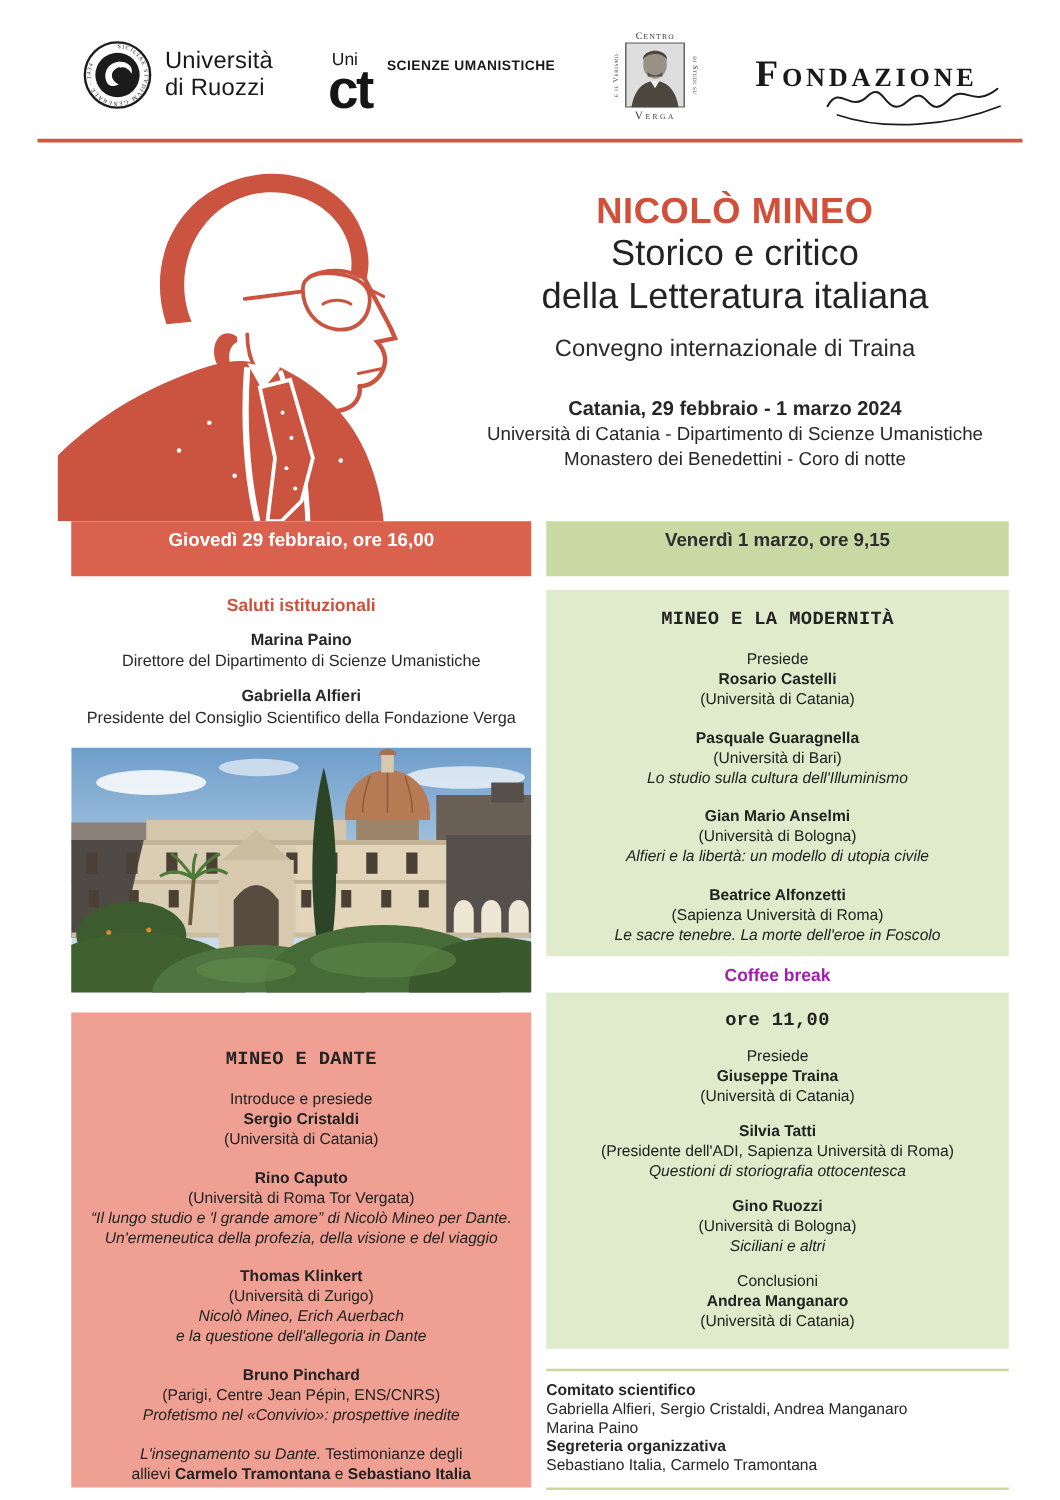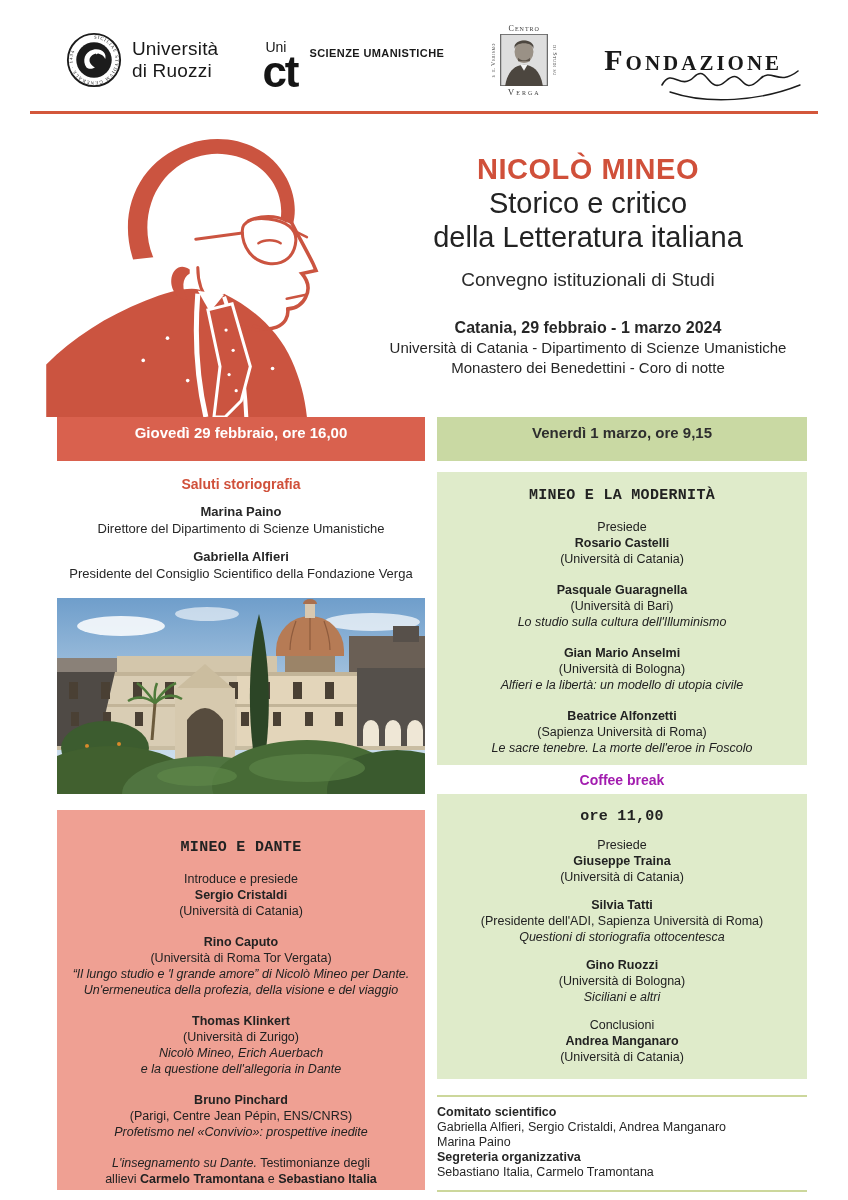--- a/index.html
+++ b/index.html
@@ -158,7 +158,7 @@
     <div class="t-name">NICOLÒ MINEO</div>
     <div class="t-sub">Storico e critico</div>
     <div class="t-sub">della Letteratura italiana</div>
-    <div class="t-kicker">Convegno istituzionali di Studi</div>
+    <div class="t-kicker">Convegno internazionale di Traina</div>
     <div class="t-date">Catania, 29 febbraio - 1 marzo 2024</div>
     <div class="t-venue">Università di Catania - Dipartimento di Scienze Umanistiche</div>
     <div class="t-venue">Monastero dei Benedettini - Coro di notte</div>

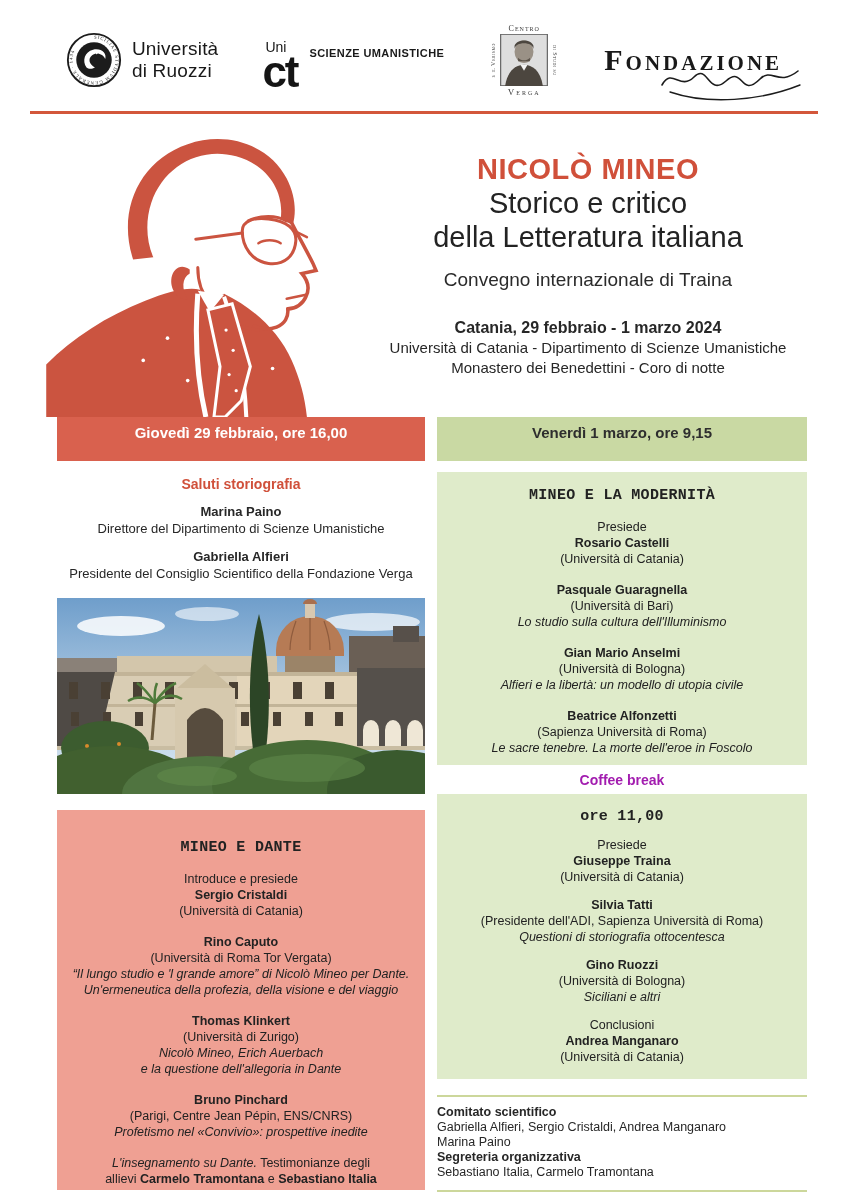--- a/index.html
+++ b/index.html
@@ -167,7 +167,7 @@
   <div class="col-left">
     <div class="bar bar-red">Giovedì 29 febbraio, ore 16,00</div>
 
-    <div class="saluti-heading">Saluti storiografia</div>
+    <div class="saluti-heading">Saluti istituzionali</div>
 
     <div class="saluti-block">
       <div class="name">Marina Paino</div>

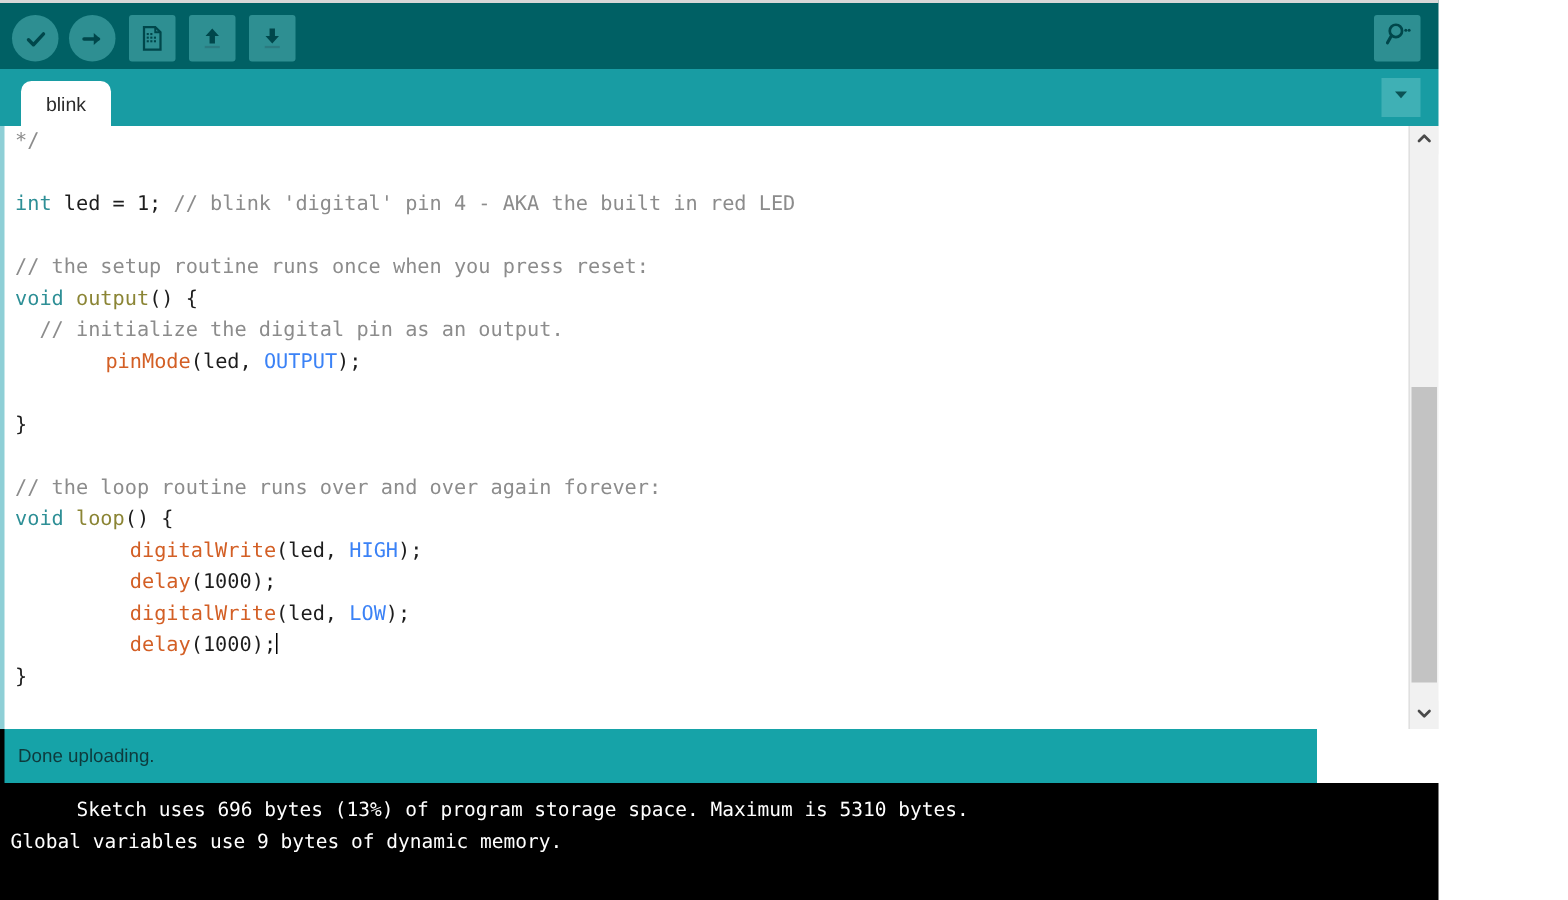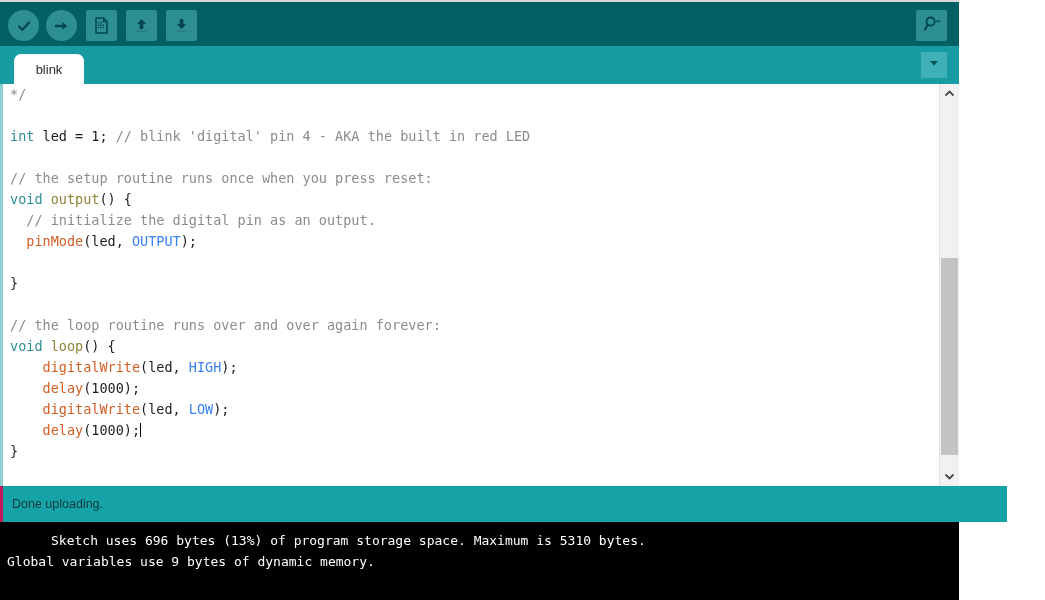--- a/index.html
+++ b/index.html
@@ -57,7 +57,7 @@
   }
   .tab {
     position: absolute; left: 14px; top: 8px;
-    width: 70px; height: 30px;
+    width: 60px; height: 30px;
     background: #ffffff;
     border-radius: 7px 7px 0 0;
     display: flex; align-items: center; justify-content: center;

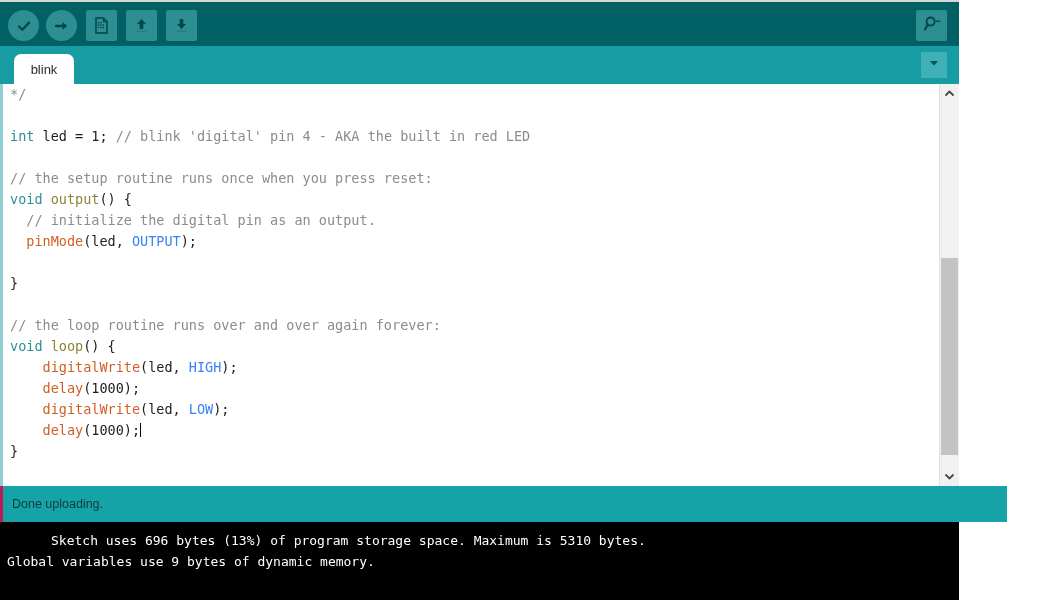--- a/index.html
+++ b/index.html
@@ -100,7 +100,7 @@
   .kw     { color: #2e8f96; }
   .fn     { color: #8b8535; }
   .cmt    { color: #8c8c8c; }
-  .func   { color: #d35f25; }
+  .func   { color: #d35f25; margin-left: 44px; }
   .const  { color: #3b82f6; }
   .plain  { color: #1d1d1d; text-align: center; }
   .caret {

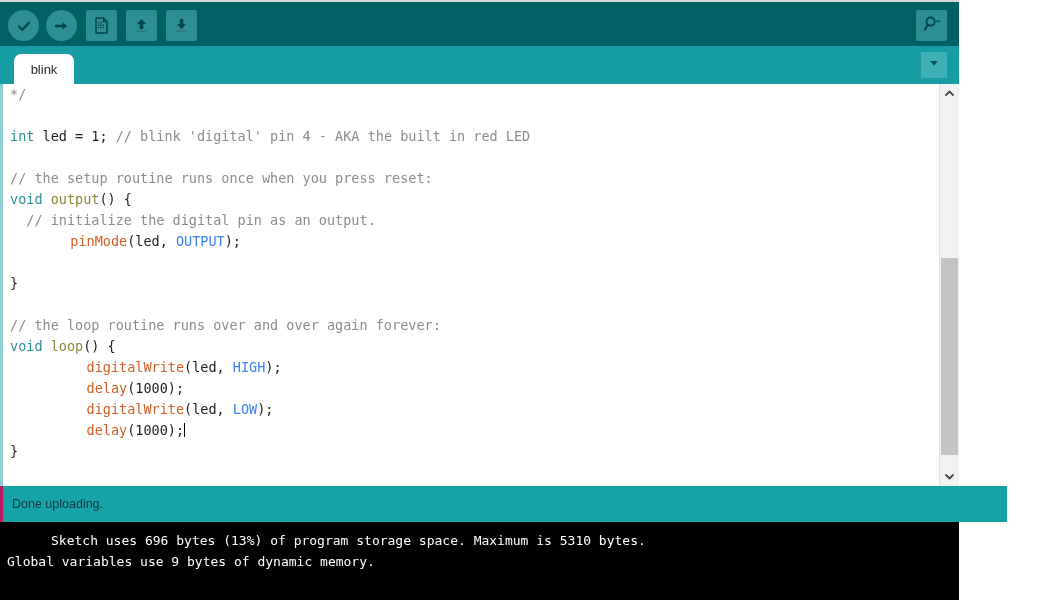--- a/index.html
+++ b/index.html
@@ -135,10 +135,10 @@
   
   .status {
     position: absolute; left: 0; top: 486px;
-    width: 1007px; height: 36px;
+    width: 878px; height: 36px;
     background: #16a3a8;
     box-sizing: border-box;
-    border-left: 3px solid #be185d;
+    border-left: 3px solid #000000;
   }
   .status-text {
     position: absolute; left: 9px; top: 11px;

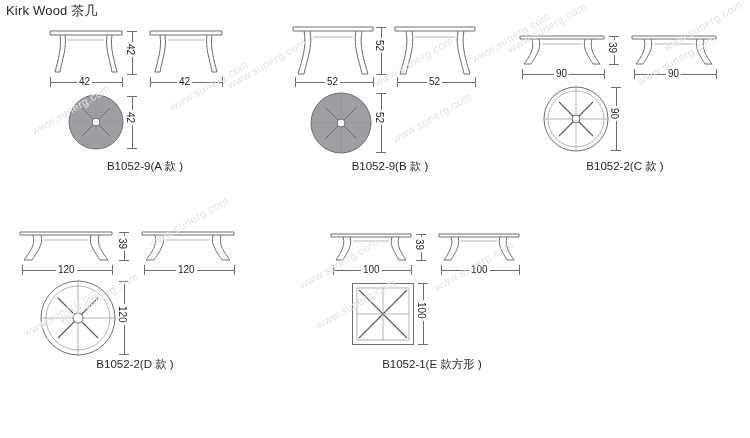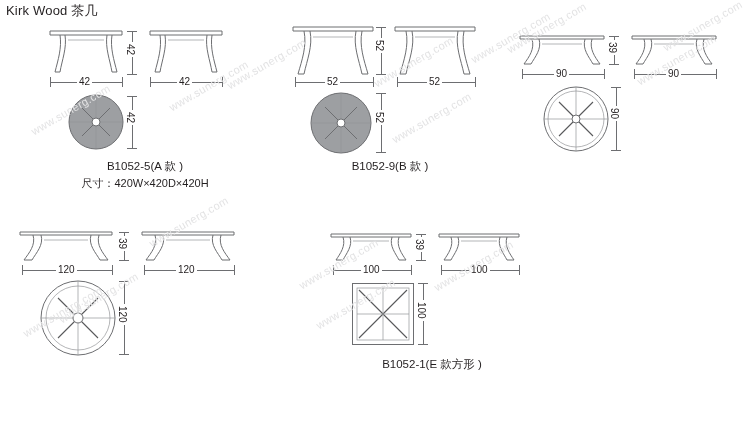--- a/index.html
+++ b/index.html
@@ -180,7 +180,7 @@
       <div class="wm" style="left:150px; top:84px;">www.sunerg.com</div>
     </div>
     <div class="cell-caption">
-      <span class="code">B1052-5(A 款 )</span>
+      <span class="code">B1052-9(A 款 )</span>
       <span class="dims">尺寸：420W×420D×420H</span>
     </div>
   </div>

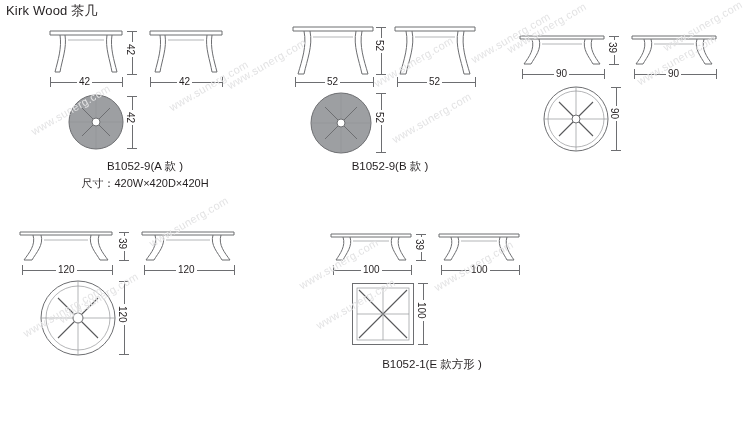--- a/index.html
+++ b/index.html
@@ -298,6 +298,7 @@
       <div class="wm" style="left:8px; top:26px;">www.sunerg.com</div>
     </div>
     <div class="cell-caption">
+      <span class="code">B1052-2(C 款 )</span>
     </div>
   </div>
 

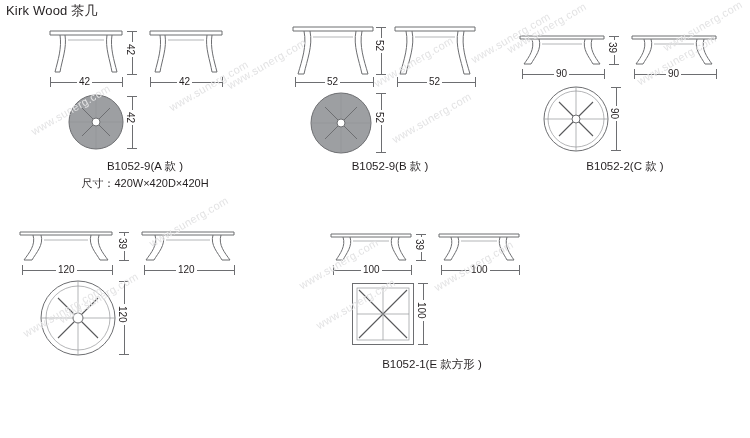--- a/index.html
+++ b/index.html
@@ -181,7 +181,6 @@
     </div>
     <div class="cell-caption">
       <span class="code">B1052-9(A 款 )</span>
-      <span class="dims">尺寸：420W×420D×420H</span>
     </div>
   </div>
 

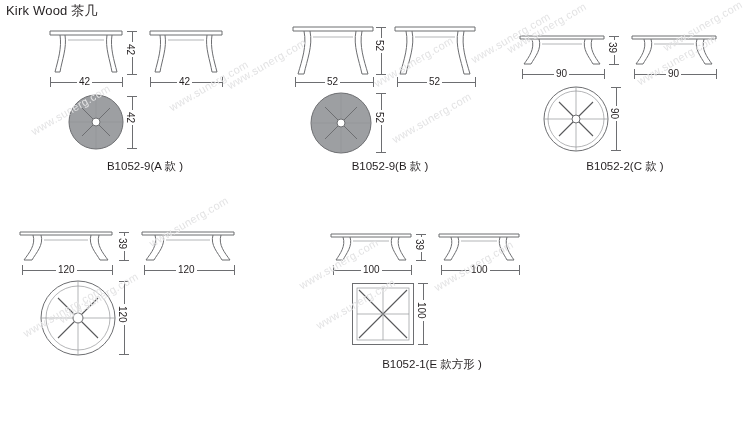--- a/index.html
+++ b/index.html
@@ -356,6 +356,7 @@
       <div class="wm" style="left:140px; top:22px;">www.sunerg.com</div>
     </div>
     <div class="cell-caption">
+      <span class="code">B1052-2(D 款 )</span>
     </div>
   </div>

○ ○ ○ ○

*What to work on*:
An exact reproduction of every record above is required, with no pictures included.

*Exercise output*:
--- a/index.html
+++ b/index.html
@@ -158,7 +158,7 @@
     <div class="t-name">NICOLÒ MINEO</div>
     <div class="t-sub">Storico e critico</div>
     <div class="t-sub">della Letteratura italiana</div>
-    <div class="t-kicker">Convegno istituzionali di Studi</div>
+    <div class="t-kicker">Convegno internazionale di Traina</div>
     <div class="t-date">Catania, 29 febbraio - 1 marzo 2024</div>
     <div class="t-venue">Università di Catania - Dipartimento di Scienze Umanistiche</div>
     <div class="t-venue">Monastero dei Benedettini - Coro di notte</div>

--- a/index.html
+++ b/index.html
@@ -167,7 +167,7 @@
   <div class="col-left">
     <div class="bar bar-red">Giovedì 29 febbraio, ore 16,00</div>
 
-    <div class="saluti-heading">Saluti storiografia</div>
+    <div class="saluti-heading">Saluti istituzionali</div>
 
     <div class="saluti-block">
       <div class="name">Marina Paino</div>

--- a/index.html
+++ b/index.html
@@ -57,7 +57,7 @@
   }
   .tab {
     position: absolute; left: 14px; top: 8px;
-    width: 70px; height: 30px;
+    width: 60px; height: 30px;
     background: #ffffff;
     border-radius: 7px 7px 0 0;
     display: flex; align-items: center; justify-content: center;

--- a/index.html
+++ b/index.html
@@ -100,7 +100,7 @@
   .kw     { color: #2e8f96; }
   .fn     { color: #8b8535; }
   .cmt    { color: #8c8c8c; }
-  .func   { color: #d35f25; }
+  .func   { color: #d35f25; margin-left: 44px; }
   .const  { color: #3b82f6; }
   .plain  { color: #1d1d1d; text-align: center; }
   .caret {

--- a/index.html
+++ b/index.html
@@ -135,10 +135,10 @@
   
   .status {
     position: absolute; left: 0; top: 486px;
-    width: 1007px; height: 36px;
+    width: 878px; height: 36px;
     background: #16a3a8;
     box-sizing: border-box;
-    border-left: 3px solid #be185d;
+    border-left: 3px solid #000000;
   }
   .status-text {
     position: absolute; left: 9px; top: 11px;

--- a/index.html
+++ b/index.html
@@ -180,7 +180,7 @@
       <div class="wm" style="left:150px; top:84px;">www.sunerg.com</div>
     </div>
     <div class="cell-caption">
-      <span class="code">B1052-5(A 款 )</span>
+      <span class="code">B1052-9(A 款 )</span>
       <span class="dims">尺寸：420W×420D×420H</span>
     </div>
   </div>

--- a/index.html
+++ b/index.html
@@ -298,6 +298,7 @@
       <div class="wm" style="left:8px; top:26px;">www.sunerg.com</div>
     </div>
     <div class="cell-caption">
+      <span class="code">B1052-2(C 款 )</span>
     </div>
   </div>
 

--- a/index.html
+++ b/index.html
@@ -181,7 +181,6 @@
     </div>
     <div class="cell-caption">
       <span class="code">B1052-9(A 款 )</span>
-      <span class="dims">尺寸：420W×420D×420H</span>
     </div>
   </div>
 

--- a/index.html
+++ b/index.html
@@ -356,6 +356,7 @@
       <div class="wm" style="left:140px; top:22px;">www.sunerg.com</div>
     </div>
     <div class="cell-caption">
+      <span class="code">B1052-2(D 款 )</span>
     </div>
   </div>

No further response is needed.